## EXERCISE
Begin at the line containing "models using MATLAB and visualize the resulting graph." in the data below and go on through the line containing "Klemm_Eguilez model using NetworkX", repeating each line exactly; include both ends and no other line.
(AVAILABLE DATA begins)
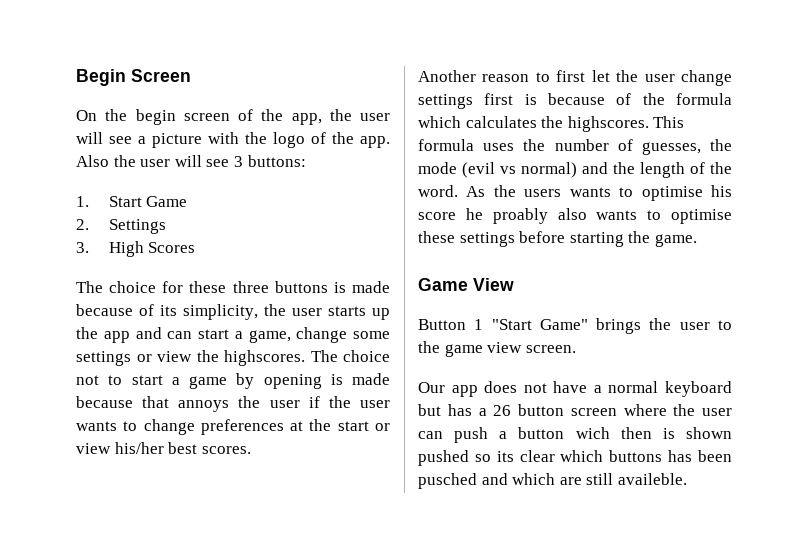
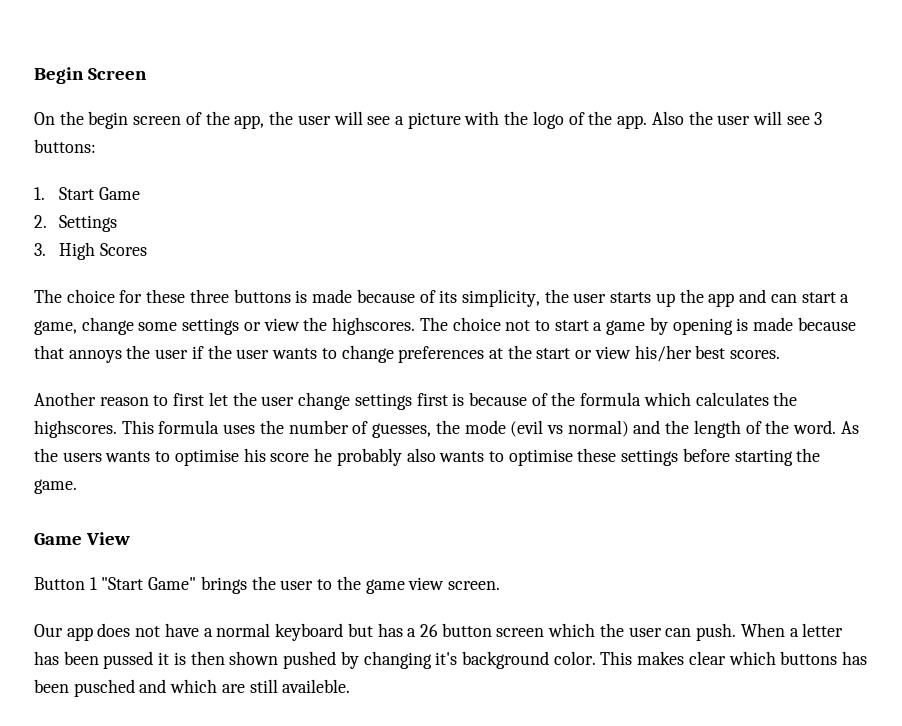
- As the users wants to optimise his score he proably also wants to optimise these settings before starting the game.
+ As the users wants to optimise his score he probably also wants to optimise these settings before starting the game.
- Our app does not have a normal keyboard but has a 26 button screen where the user can push a button wich then is shown pushed so its clear which buttons has been pusched and which are still availeble.
+ Our app does not have a normal keyboard but has a 26 button screen which the user can push. When a letter has been pussed it is then shown pushed by changing it's background color. This makes clear which buttons has been pusched and which are still availeble.

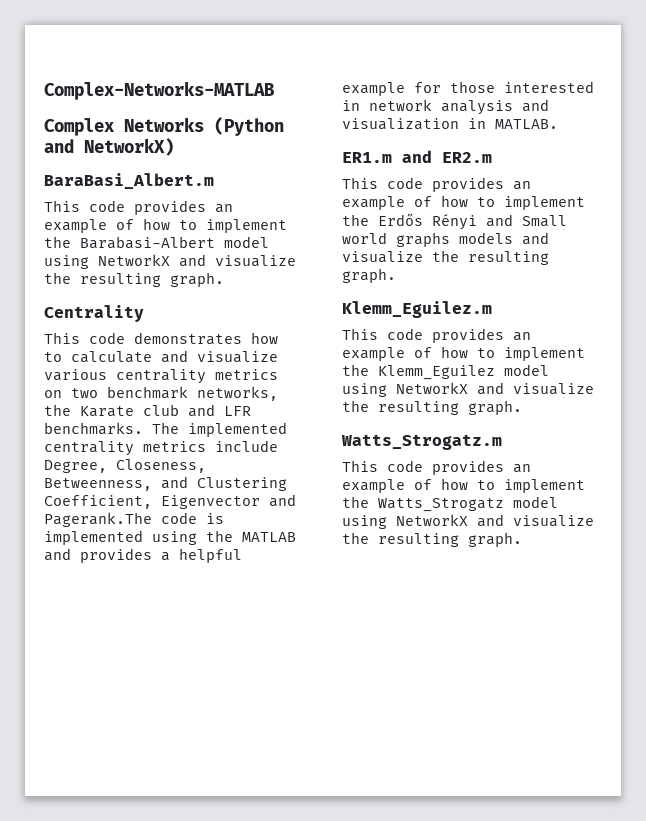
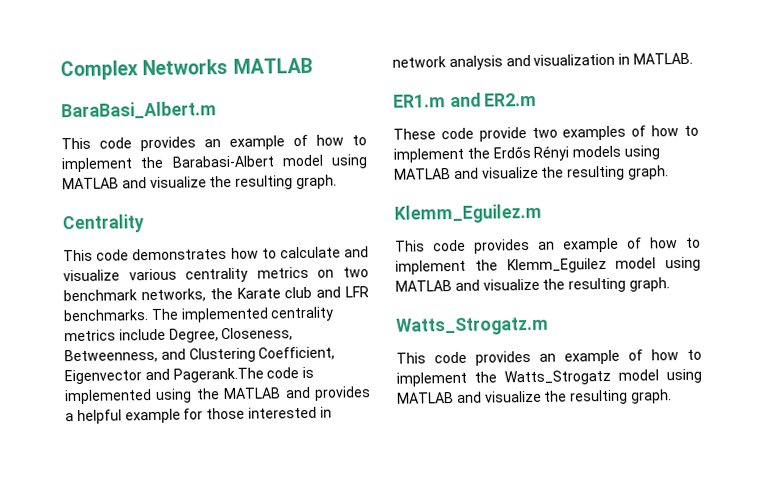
- Complex-Networks-MATLAB
- Complex Networks (Python and NetworkX)
+ Complex Networks MATLAB
- This code provides an example of how to implement the Barabasi-Albert model using NetworkX and visualize the resulting graph.
+ This code provides an example of how to implement the Barabasi-Albert model using MATLAB and visualize the resulting graph.
- This code provides an example of how to implement the Erdős Rényi and Small world graphs models and visualize the resulting graph.
+ These code provide two examples of how to implement the Erdős Rényi models using MATLAB and visualize the resulting graph.
- This code provides an example of how to implement the Klemm_Eguilez model using NetworkX and visualize the resulting graph.
+ This code provides an example of how to implement the Klemm_Eguilez model using MATLAB and visualize the resulting graph.
- This code provides an example of how to implement the Watts_Strogatz model using NetworkX and visualize the resulting graph.
+ This code provides an example of how to implement the Watts_Strogatz model using MATLAB and visualize the resulting graph.

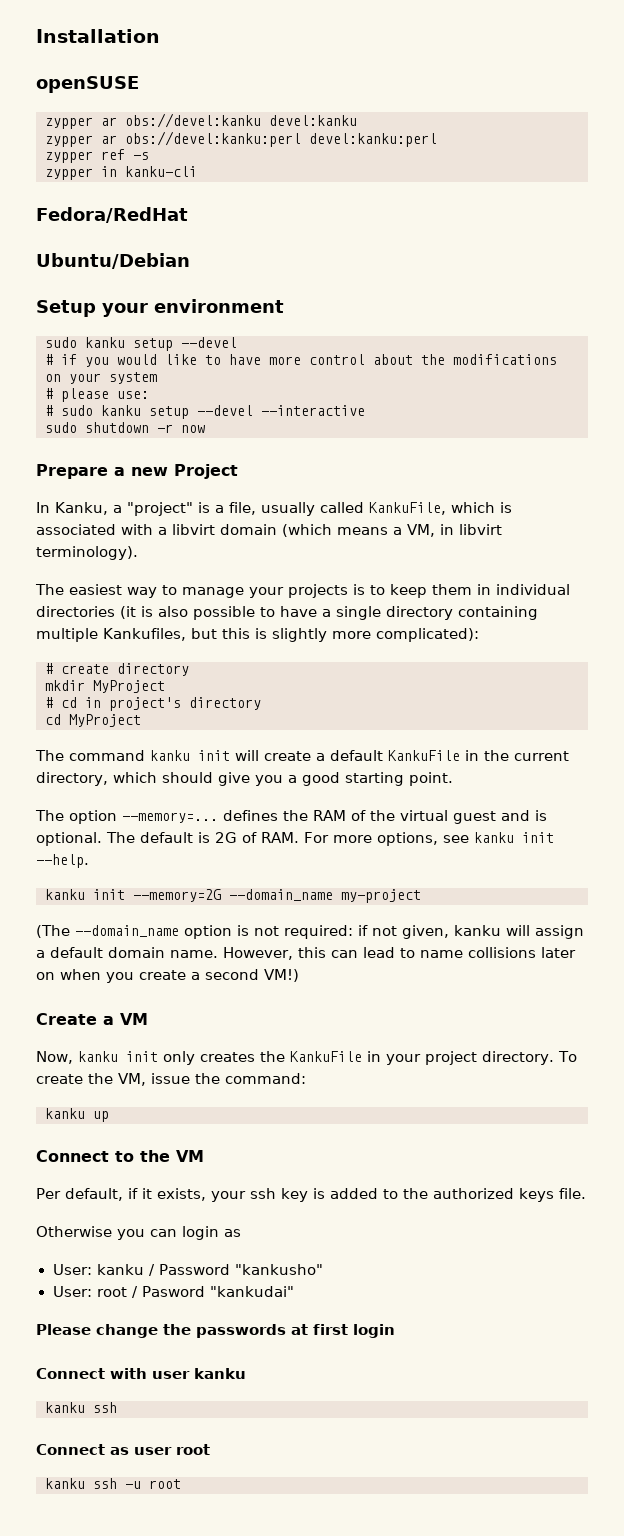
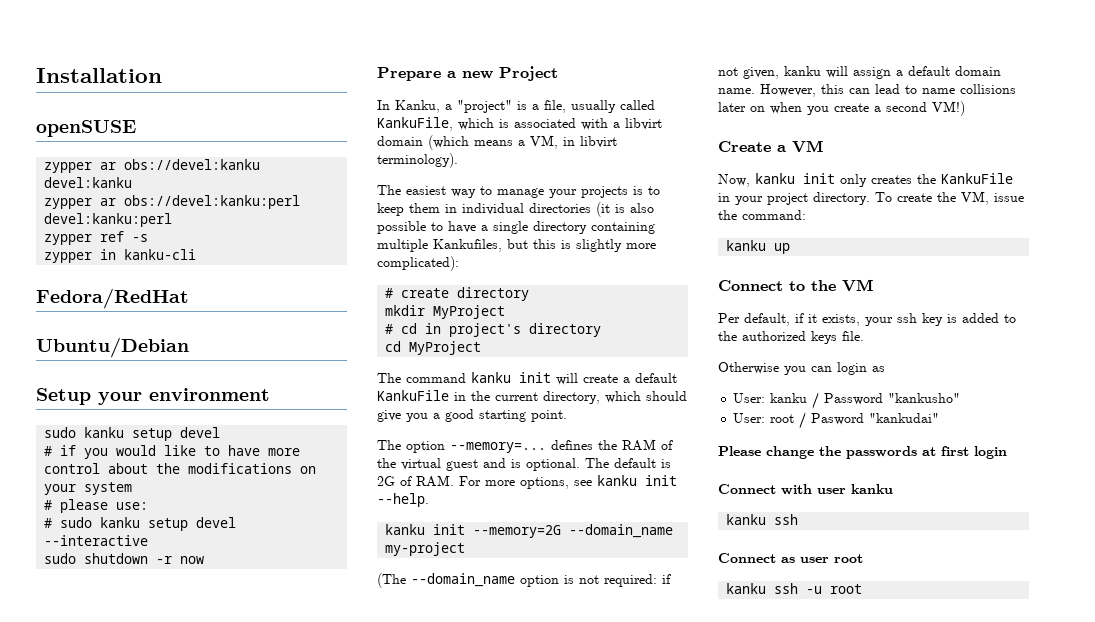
  Setup your environment
- sudo kanku setup --devel
+ sudo kanku setup devel
- # sudo kanku setup --devel --interactive
+ # sudo kanku setup devel --interactive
(AVAILABLE DATA ends)
## RESPONSE TO THE TASK
+ These code provide two examples of how to implement the Erdős Rényi models using MATLAB and visualize the resulting graph.
- This code provides an example of how to implement the Klemm_Eguilez model using NetworkX and visualize the resulting graph.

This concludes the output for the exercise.